For a few minutes he stood in profound silence. His very soul seemed deprived of power to answer so terrible a denunciation, with even a questioning thought. He had heard the destruction of Scotland declared, and himself sentenced to perish if he did not escape the general ruin by flying from her side! This terrible decree of fate, so disastrously corroborated by the extremity of Bruce, and the divisions in the kingdom, had been sounded in his ear, had been pronounced by one of those sages of his country, on whom the spirit of prophecy, it was believed, yet descended, with all the horrors of a woe-denouncing prophet. Could he then doubt its truth? He did not doubt; he believed the midnight voice he had heard.
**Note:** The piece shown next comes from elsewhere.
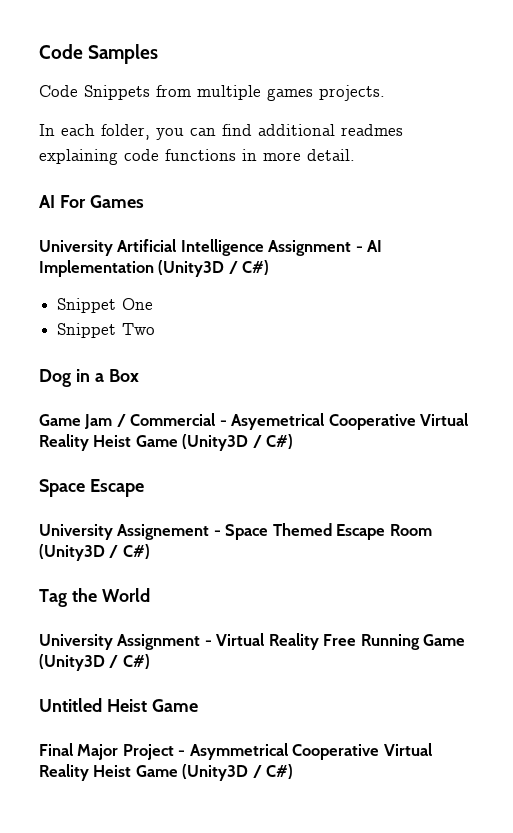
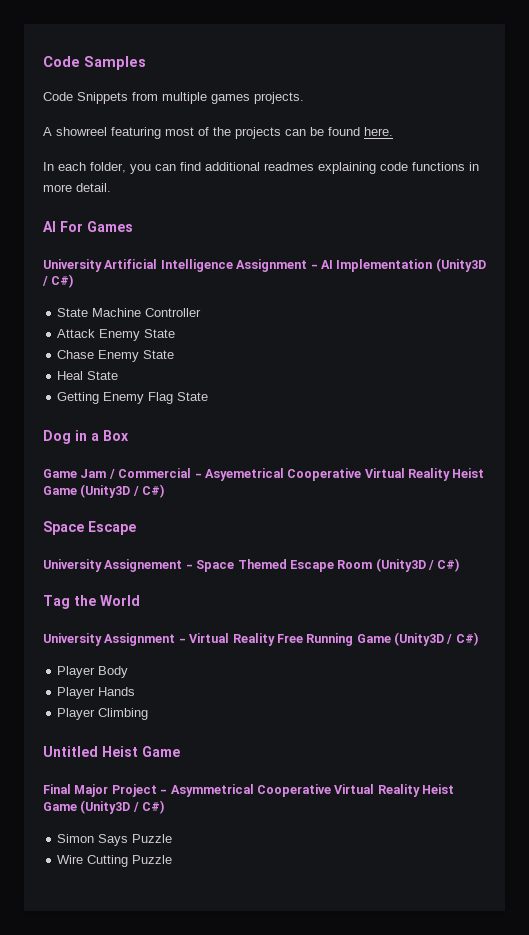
(385, 93) none -> [43,127,393,139] // A showreel featuring most of the projects can be found here.
[57,298,154,313] [57,323,156,338] Snippet One // Snippet Two -> [57,308,202,317] [57,329,176,341] [57,350,175,362] [57,371,119,380] [57,392,209,404] State Machine Controller // Attack Enemy State // Chase Enemy State // Heal State // Getting Enemy Flag State
(150, 661) none -> [57,666,129,678] [57,687,136,699] [57,708,149,720] // Player Body // Player Hands // Player Climbing
(294, 771) none -> [57,834,173,846] [57,855,173,867] // Simon Says Puzzle // Wire Cutting Puzzle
But recovering from the first shock of such a doom, and remembering that it still left the choice to himself, between dishonored life or glorious death, he resolved to show his respect to the oracle by manifesting a persevering obedience to the eternal voice which gave those agents utterance: and while he bowed to the warning, he vowed to be the last who should fall from the side of his devoted country. “If devoted,” cried he, “then our fates shall be the same. My fall from thee shall be into my grave. Scotland may have struck the breast the breast that shielded her, yet, Father of Mercies, forgive her blindness, and grant me still permission a little longer to oppose my heart between her and this fearful doom!”